In any case, there are a lot of things going on in the AIM
situation which raise potentially interesting legal issues:

[1] AOL had already released open-source clients for its internet
    messaging servers --- these use a variant text-based version of
    their actual, full-stringth binary OSCAR protocol, which doesn't
    have all of OSCAR's features, but is adequate to support most
    ordinary chat.  Since this fracas started, they have shied away
    from this --- the home page for their open source effort has
    vanished (though the code itself hadn't been deleted, as of a week
    ago, and is still available from other sources in any event).

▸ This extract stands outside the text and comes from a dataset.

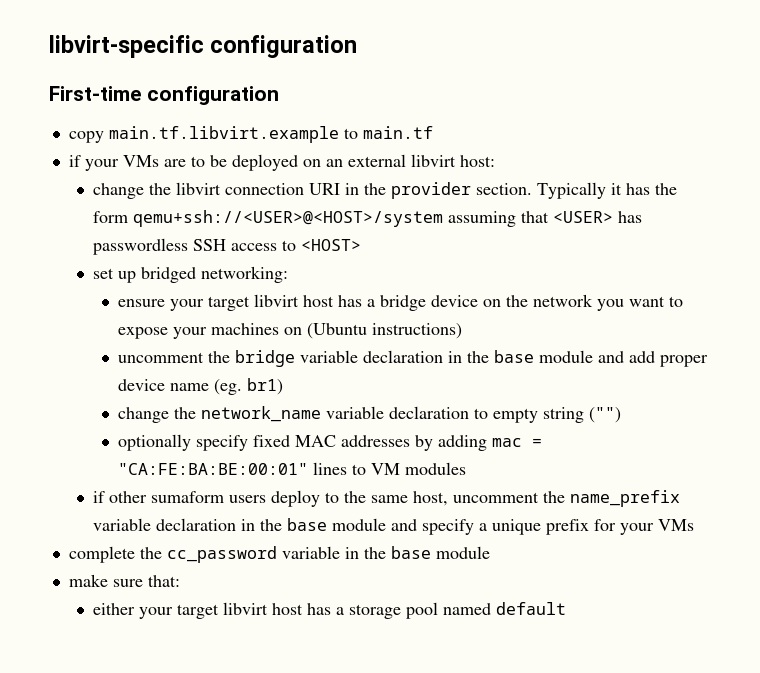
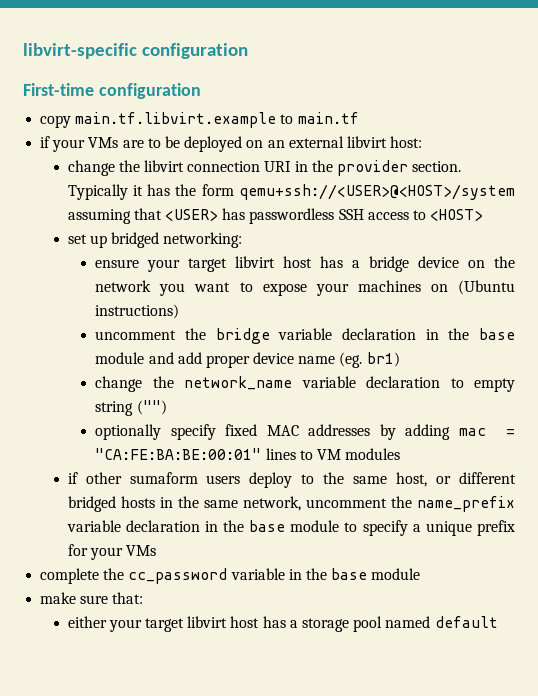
(449, 498) none -> [436,472,517,484] [67,496,301,512] or different bridged hosts in the same network,
[391,519,418,531] and -> [344,522,358,532] to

    Legal issue: the clients in question (TIK and TOC) were released
    under GPL.  I really get the feeling, given some of the public
    statements I've seen, that there are people in AOL management
    who'd like to have the code back, i.e., to revoke the public
    license granted by their own GPLed release.  The consensus among
    hackers in the open source community is that they can't actually
    do this, but I'm not aware of any actual legal precedent which
    specifically says so.

[2] Of course, as the owners of the TIK code, AOL can reissue it with
    a different and more restrictive license, along the lines of the
    "no-commercial-use" clauses in the licenses for all sorts of
    demoware.  And, as maintainers of the servers, they can change the
    protocol.  So, one thing they could do is change the protocol so
    that old clients don't work, and release clients for the new
    protocol under a more restrictive license; they wouldn't have
    stopped people from distributing the old code, but they would have
    made it useless.

    Legal issue: under what circumstances could people then tweak the
    old code --- still under GPL --- in order to make it work with the
    new servers?  To what extent could AOL make this legally difficult
    with "no reverse engineering" clauses in the license for their
    clients?

There's also a cute liability issue in the way that AOL is trying to
tell whether somebody's PC is running their own chat client or
Microsoft's; they're taking advantage of a "buffer overflow" in their
own software, which allows their servers to cause any code they like
to run on their clients.  The liability issue is this: by taking
advantage of the buffer overflow in their client, AOL has clearly
shown that they know about it.  If somebody *else* finds a way to use
the buffer overflow to cause malicious code (erasing hard drives,
locating and uploading quicken files, etc.), to run on PCs running the
AOL client --- perhaps by using TCP connection hijacking --- would
AOL's failure to fix it make them negligent and liable for the damage?